The tech industry, which reaps billions of dollars by harvesting personal data and using it to sell targeted advertising and other services, opened the door to federal data privacy regulations today in a proposal by ITI, a lobbying organization for tech companies.
The Information Technology Industry Council, which represents the policy interests of companies including Facebook, Google, Twitter, and Amazon, released a conceptual framework for Congressional legislation that it says “advances the privacy rights of consumers and defines the responsibilities of companies in using personal data while continuing to enable the innovations that transform our lives.”
Critics, however, see the ITI guidelines as a way to shield technology companies from even stricter constraints that might be imposed in the aftermath of a series of company data breaches that exposed sensitive consumer data to criminals, hackers, and political operatives—most notably, Facebook’s loss of control over millions of personal profiles to outside companies including Cambridge Analytica, a data firm that claimed it could influence voter decisions in U.S. elections.
“The ITI might as well have called [its proposal] ‘a data collector’s Bill of Rights,'” says Jeff Chester, executive director of the Center for Digital Democracy, a non-profit advocacy group that focuses on tech-related consumer issues such as data privacy and net neutrality.
Congress has been summoning tech firms to hearings on the privacy issue, and continues to mull possible legislation.

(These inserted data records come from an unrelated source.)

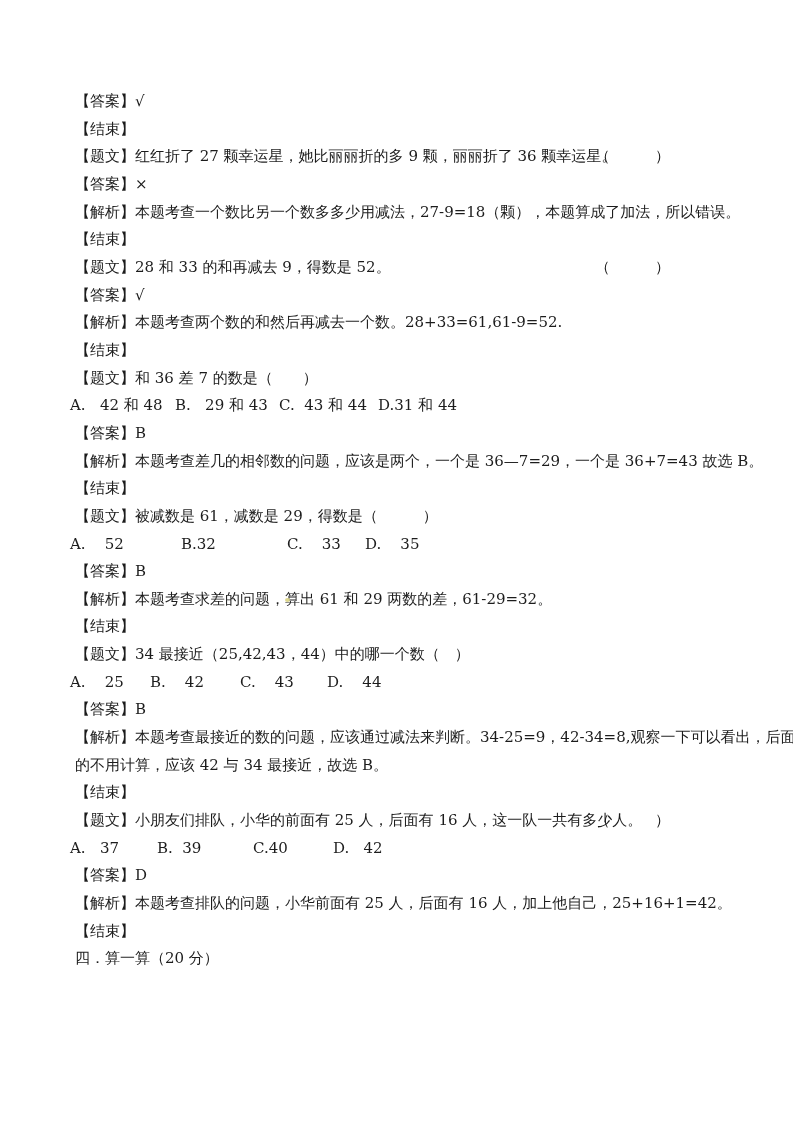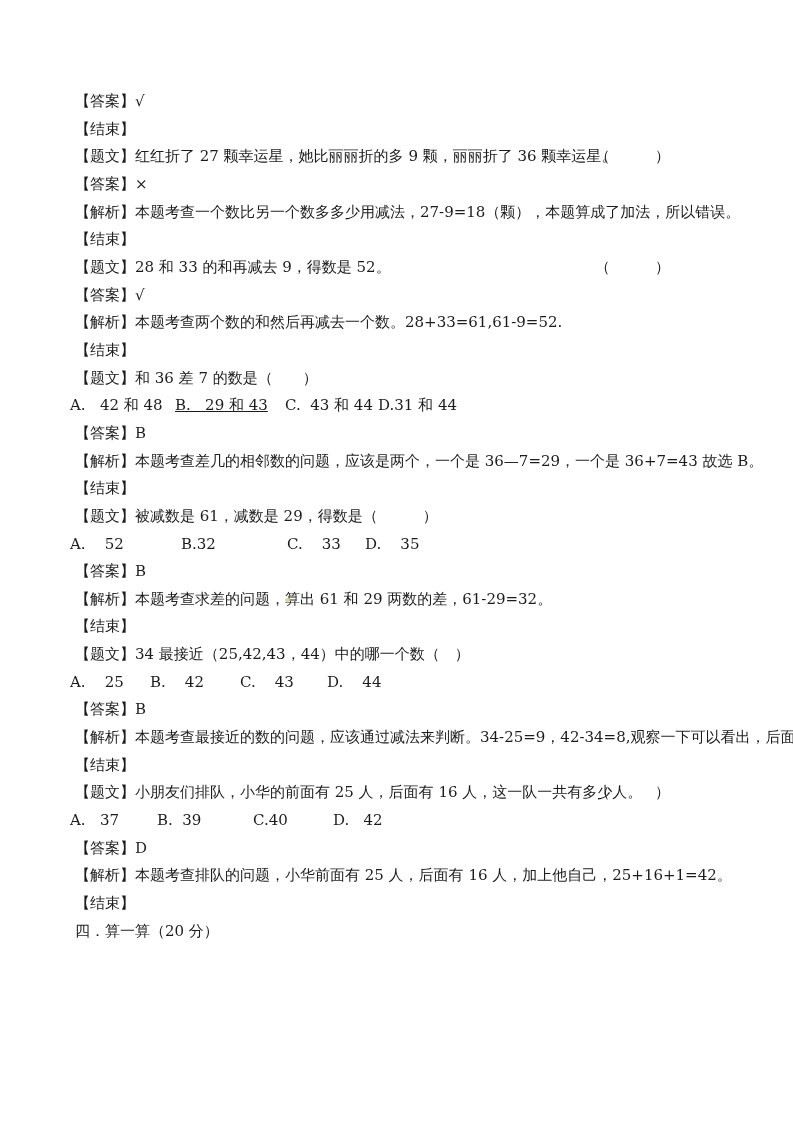--- a/index.html
+++ b/index.html
@@ -30,7 +30,7 @@
   }
   .options{margin-left:-5px;}
   .opt{position:absolute;top:0;white-space:pre;}
-  .r1 .o0{left:0;}   .r1 .o1{left:105px;text-decoration:underline;} .r1 .o2{left:215px;} .r1 .o3{left:308px;}
+  .r1 .o0{left:0;}   .r1 .o1{left:105px;} .r1 .o2{left:215px;} .r1 .o3{left:308px;}
   .r2 .o0{left:0;}   .r2 .o1{left:111px;} .r2 .o2{left:217px;} .r2 .o3{left:295px;}
   .r3 .o0{left:0;}   .r3 .o1{left:80px;}  .r3 .o2{left:170px;} .r3 .o3{left:257px;}
   .r4 .o0{left:0;}   .r4 .o1{left:87px;}  .r4 .o2{left:183px;} .r4 .o3{left:263px;}

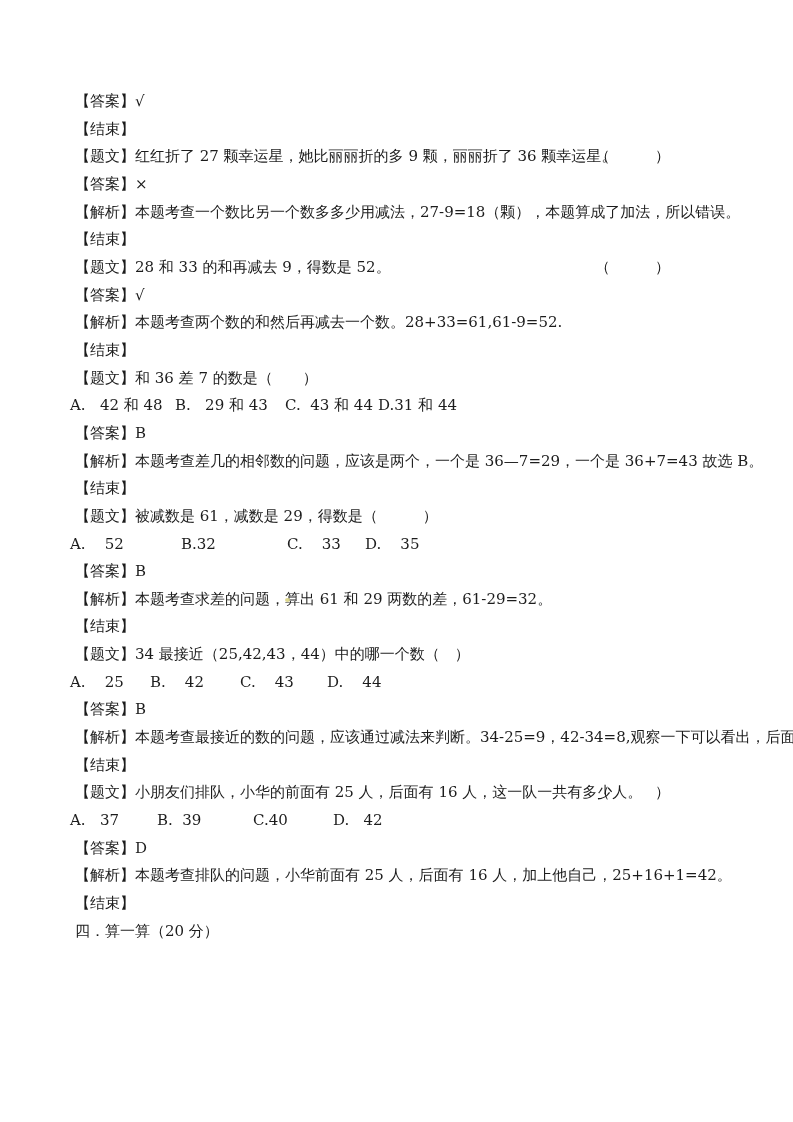--- a/index.html
+++ b/index.html
@@ -30,7 +30,7 @@
   }
   .options{margin-left:-5px;}
   .opt{position:absolute;top:0;white-space:pre;}
-  .r1 .o0{left:0;}   .r1 .o1{left:105px;} .r1 .o2{left:215px;} .r1 .o3{left:308px;}
+  .r1 .o0{left:0;}   .r1 .o1{left:105px;} .r1 .o2{left:209px;} .r1 .o3{left:308px;}
   .r2 .o0{left:0;}   .r2 .o1{left:111px;} .r2 .o2{left:217px;} .r2 .o3{left:295px;}
   .r3 .o0{left:0;}   .r3 .o1{left:80px;}  .r3 .o2{left:170px;} .r3 .o3{left:257px;}
   .r4 .o0{left:0;}   .r4 .o1{left:87px;}  .r4 .o2{left:183px;} .r4 .o3{left:263px;}

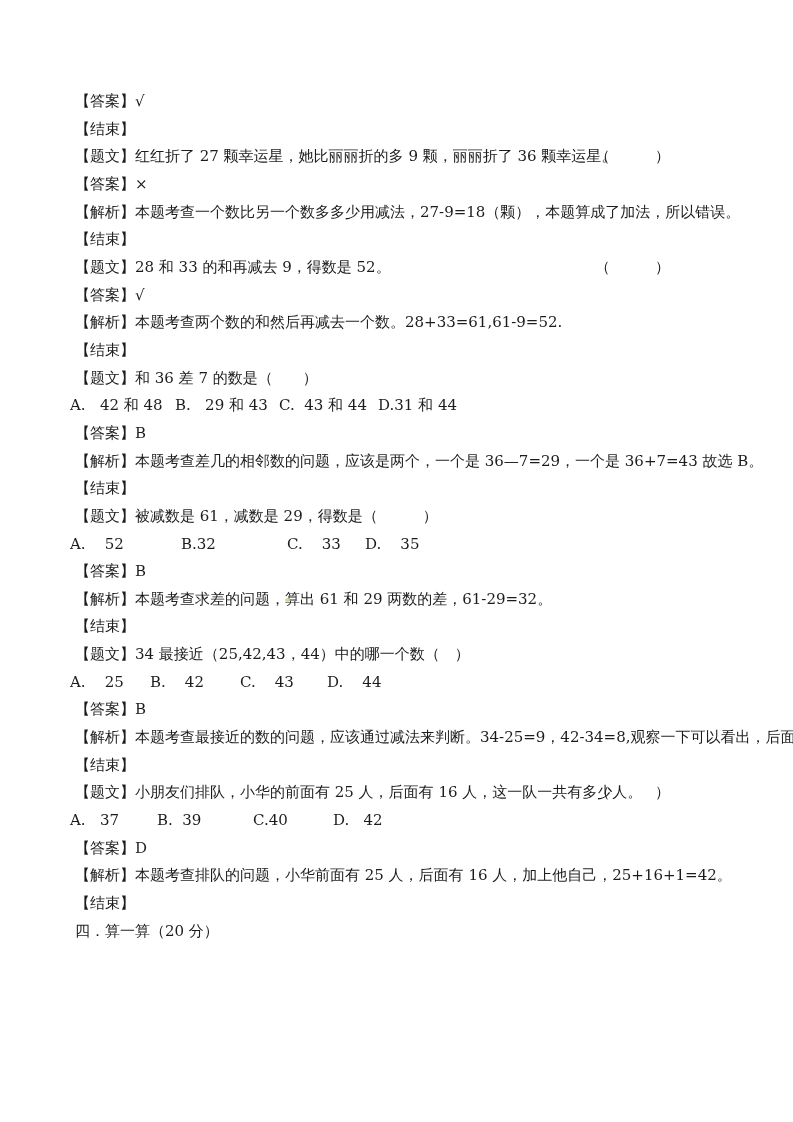--- a/index.html
+++ b/index.html
@@ -70,6 +70,7 @@
       <div class="line options options r3"><span class="opt o0">A.    25</span><span class="opt o1">B.    42</span><span class="opt o2">C.    43</span><span class="opt o3">D.    44</span></div>
       <div class="line plain"><span>【答案】B</span></div>
       <div class="line plain"><span>【解析】本题考查最接近的数的问题，应该通过减法来判断。34-25=9，42-34=8,观察一下可以看出，后面</span></div>
+      <div class="line plain"><span>的不用计算，应该 42 与 34 最接近，故选 B。</span></div>
       <div class="line plain"><span>【结束】</span></div>
       <div class="line judgement"><span>【题文】小朋友们排队，小华的前面有 25 人，后面有 16 人，这一队一共有多少人。</span><span class="paren">（　　　）</span></div>
       <div class="line options options r4"><span class="opt o0">A.   37</span><span class="opt o1">B.  39</span><span class="opt o2">C.40</span><span class="opt o3">D.   42</span></div>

Chester says Congress should model its regulatory scheme on the European Union’s General Data Protection Regulation (GDPR), a stringent regulatory framework that imposes severe penalties on companies that violate the privacy of individuals whose data comes under the E.U.’s jurisdiction.
The ITI says its own proposal “offers an interoperable solution that can serve as a model for governments worldwide and a workable alternative to a patchwork of laws that could create confusion and uncertainty over what protections individuals have.”
The regulatory environment around personal data varies from country to country, and increasingly, within the United States. State legislatures have been considering their own consumer data privacy protections, and in the summer California passed a law that contains elements similar to the GDPR’s. If Congress passes a data privacy bill, however, it might pre-empt such state laws.
“Google, Facebook, and other companies want [federal] legislation as a way to undermine the GDPR and the California law,” Chester says.
The ITI says its proposal would help consumers better understand how their data is collected and used, support certain controls over personal data use, and support regulatory mechanisms to hold companies accountable for violations. Consumer rights would include “the right to access, correct, port, delete, consent, and object to the use of personal data about themselves.”
The ITI framework also advances industry goals by calling for the alignment of privacy protections across the globe, and “avoiding onerous process requirements that degrade the user experience, inject unnecessary costs into the ecosystem, or otherwise deter continued innovation and the participation of small- and medium-sized enterprises in the digital economy.”
The state of U.S. privacy protections depends on who controls Congress in 2019, Chester says. Opponents of the industry guidelines will be releasing their own model proposals, he says.
“The privacy advocates are going to fight,” Chester says.